Like friendship and love, the mentor-protege' relationship demands time, the intimacy of mutual confiding and reciprocal service.
But according to Reba L. Keele, associate professor of organizational behavior at Brigham Young, inconsistencies in defining that relationship are partially to blame for an unhealthly emphasis on finding mentors.
"We're so fixated on mentors that we try to rename every professional relationship in terms of it," says Keele, who criticizes researchers for broadening definitions that produce statistics exaggerating the frequency and importance of mentoring.

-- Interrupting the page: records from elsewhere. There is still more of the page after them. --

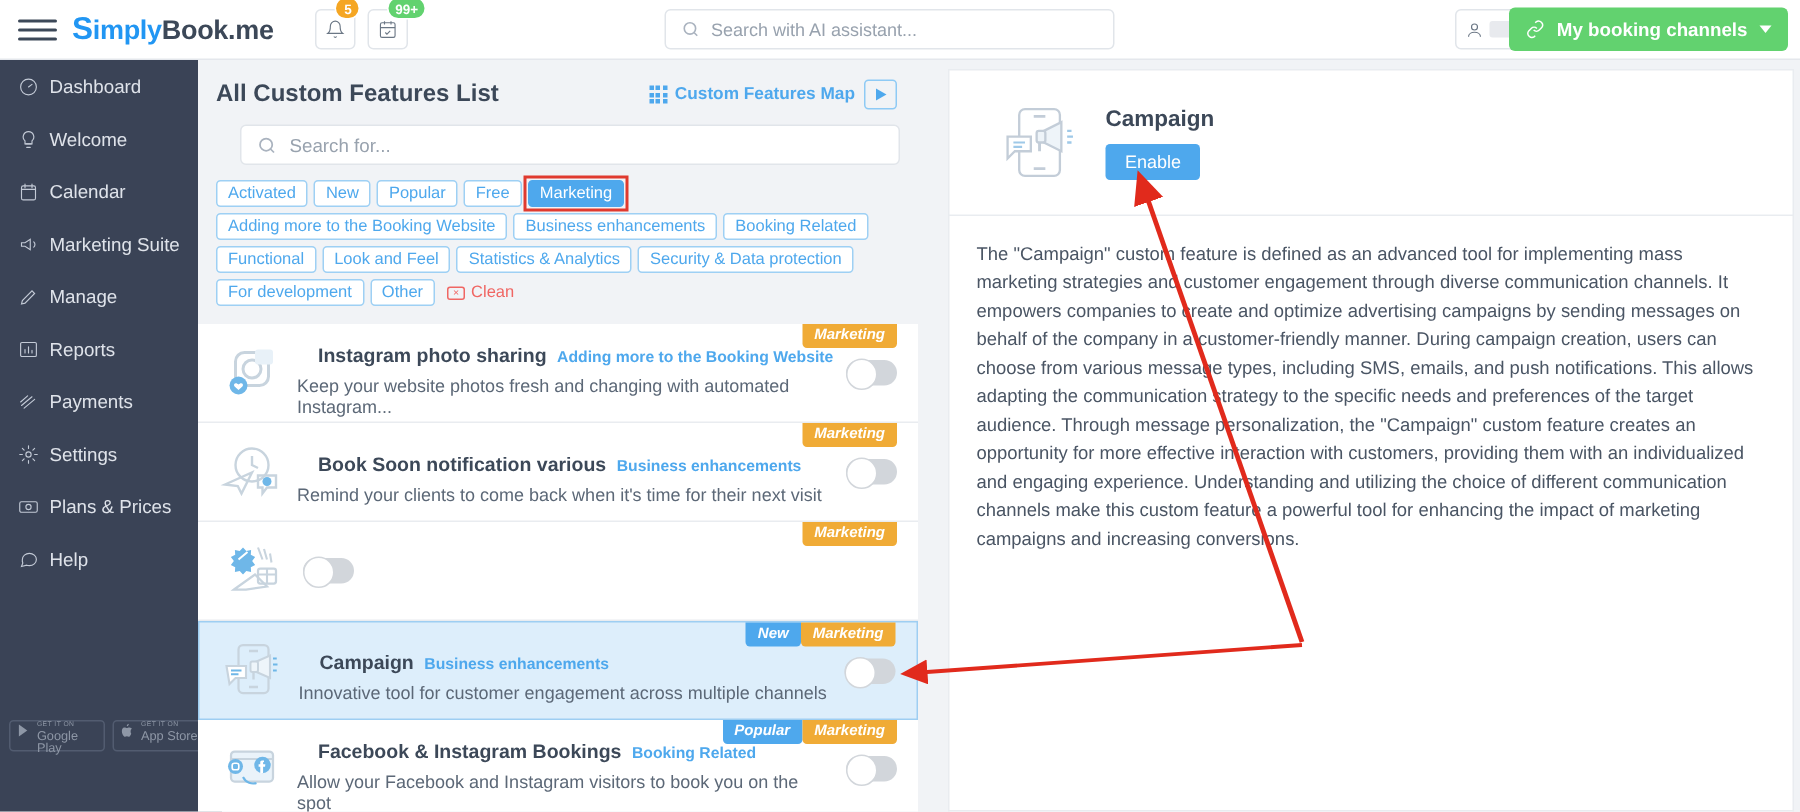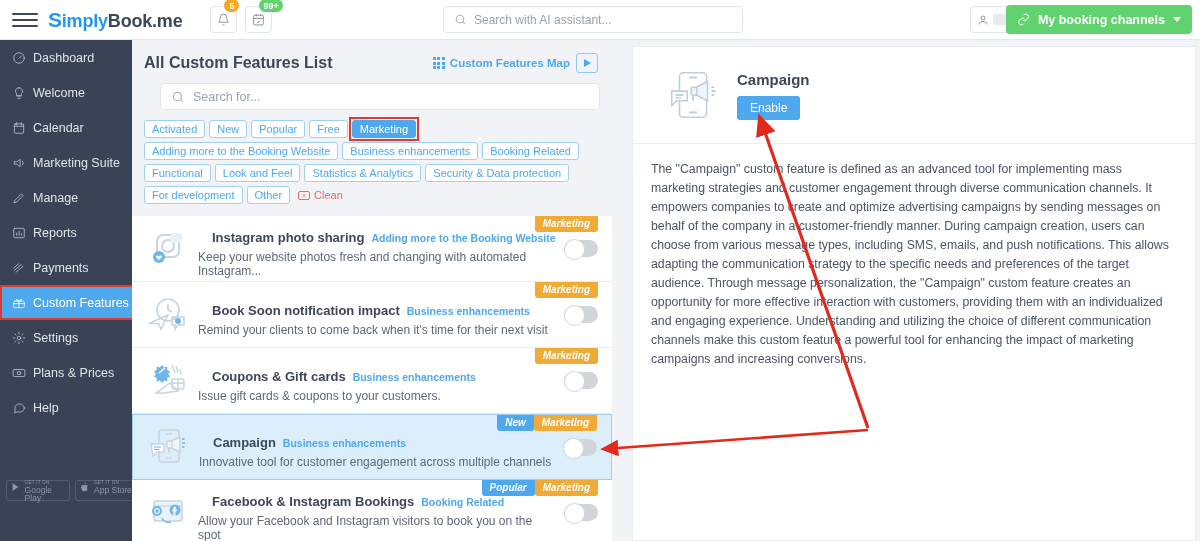--- a/index.html
+++ b/index.html
@@ -300,16 +300,6 @@
           </svg>
         </span>
         <span>Payments</span>
-      </div>
-      <div class="nav-item active">
-        <span class="nico">
-          <svg width="14" height="14" viewBox="0 0 24 24" fill="none" stroke="#c3cad6" stroke-width="1.35" stroke-linecap="round">
-            <rect x="3" y="9" width="18" height="11" rx="1.5"></rect>
-            <path d="M3 13h18M12 9v11"></path>
-            <path d="M12 9S9 4 7 6s5 3 5 3zM12 9s3-5 5-3-5 3-5 3z"></path>
-          </svg>
-        </span>
-        <span>Custom Features</span>
       </div>
       <div class="nav-item">
         <span class="nico">

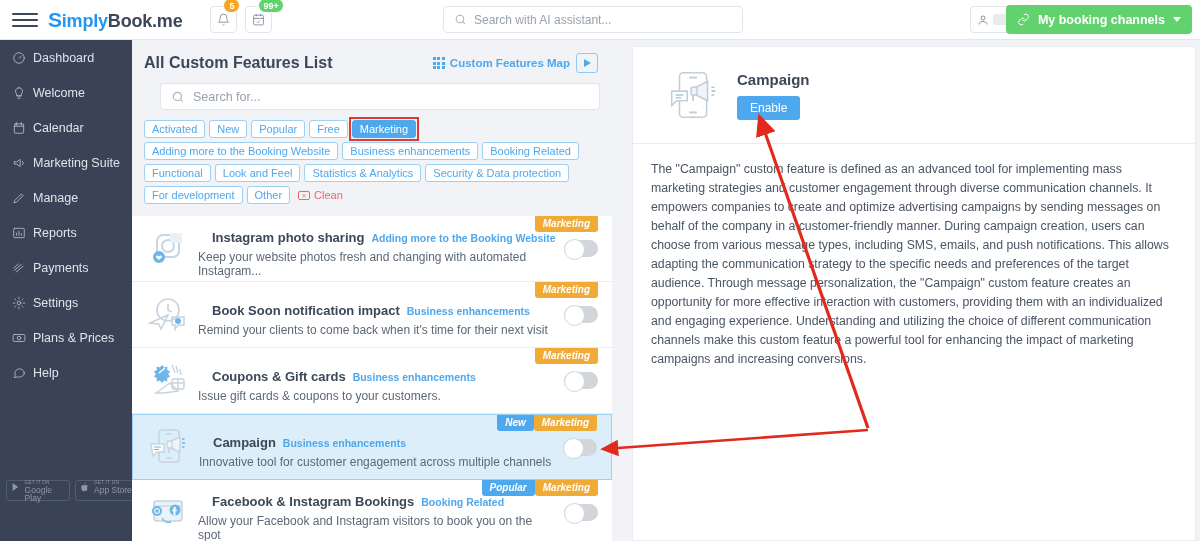--- a/index.html
+++ b/index.html
@@ -440,7 +440,7 @@
           </svg>
         </div>
         <div class="fbody">
-          <div><span class="fname">Book Soon notification impact</span><span class="fcat">Business enhancements</span></div>
+          <div><span class="fname">Book Soon notification various</span><span class="fcat">Business enhancements</span></div>
           <div class="fdesc">Remind your clients to come back when it's time for their next visit</div>
         </div>
         <div class="toggle"></div>

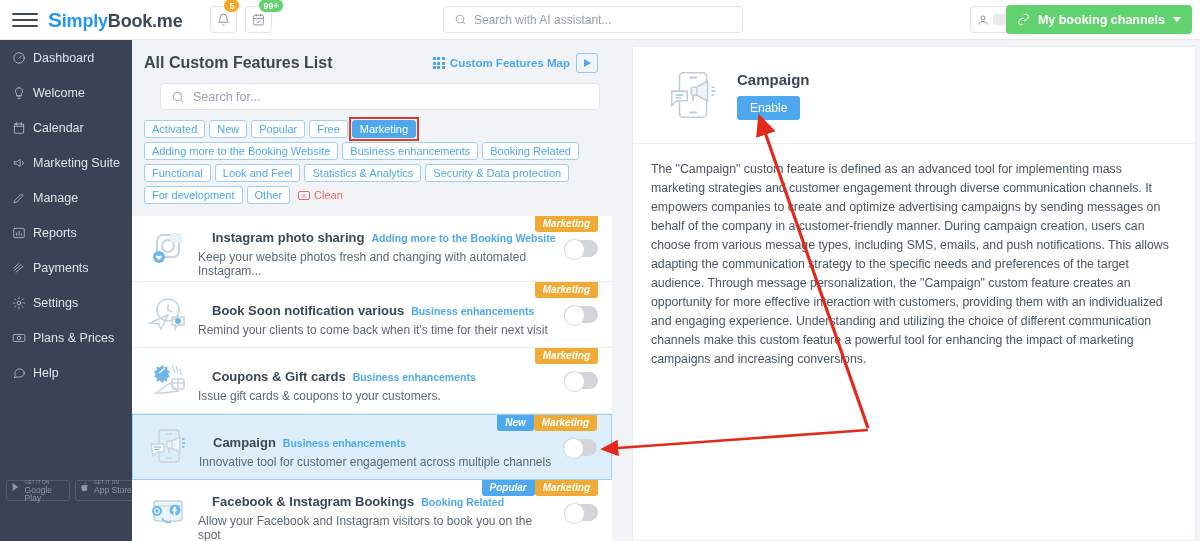--- a/index.html
+++ b/index.html
@@ -459,10 +459,6 @@
             <path d="M26 24h12M32 20v10" stroke="#c8d4de" stroke-width="1.4"></path>
           </svg>
         </div>
-        <div class="fbody">
-          <div><span class="fname">Coupons &amp; Gift cards</span><span class="fcat">Business enhancements</span></div>
-          <div class="fdesc">Issue gift cards &amp; coupons to your customers.</div>
-        </div>
         <div class="toggle"></div>
       </div>
       <div class="frow hl">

Webster defines the mentor as "a wise, loyal adviser." Early mentor research in the late '70s defined the role as someone who "took a personal interest in your career and who guided and sponsored you" and, adds Keele, saw the mentor more specifically as coach, role model, protector, teacher, advocate, sponsor, host, guide, exemplar, provider of moral support and facilitator of the prote'ge''s dream.
But many surveys that indicate most successful professionals have mentors don't always apply a detailed definition.
For instance, says Keele, one recent study counted paid employment counselors as mentors.
Keele says her studies suggest instead a high incidence of close colleague relationships, with mentoring relationships the exception.
"If only one-quarter of workers have mentors," says Keele, "the heavy emphasis is a disservice to those who invest a great deal of energy in trying to find a mentor."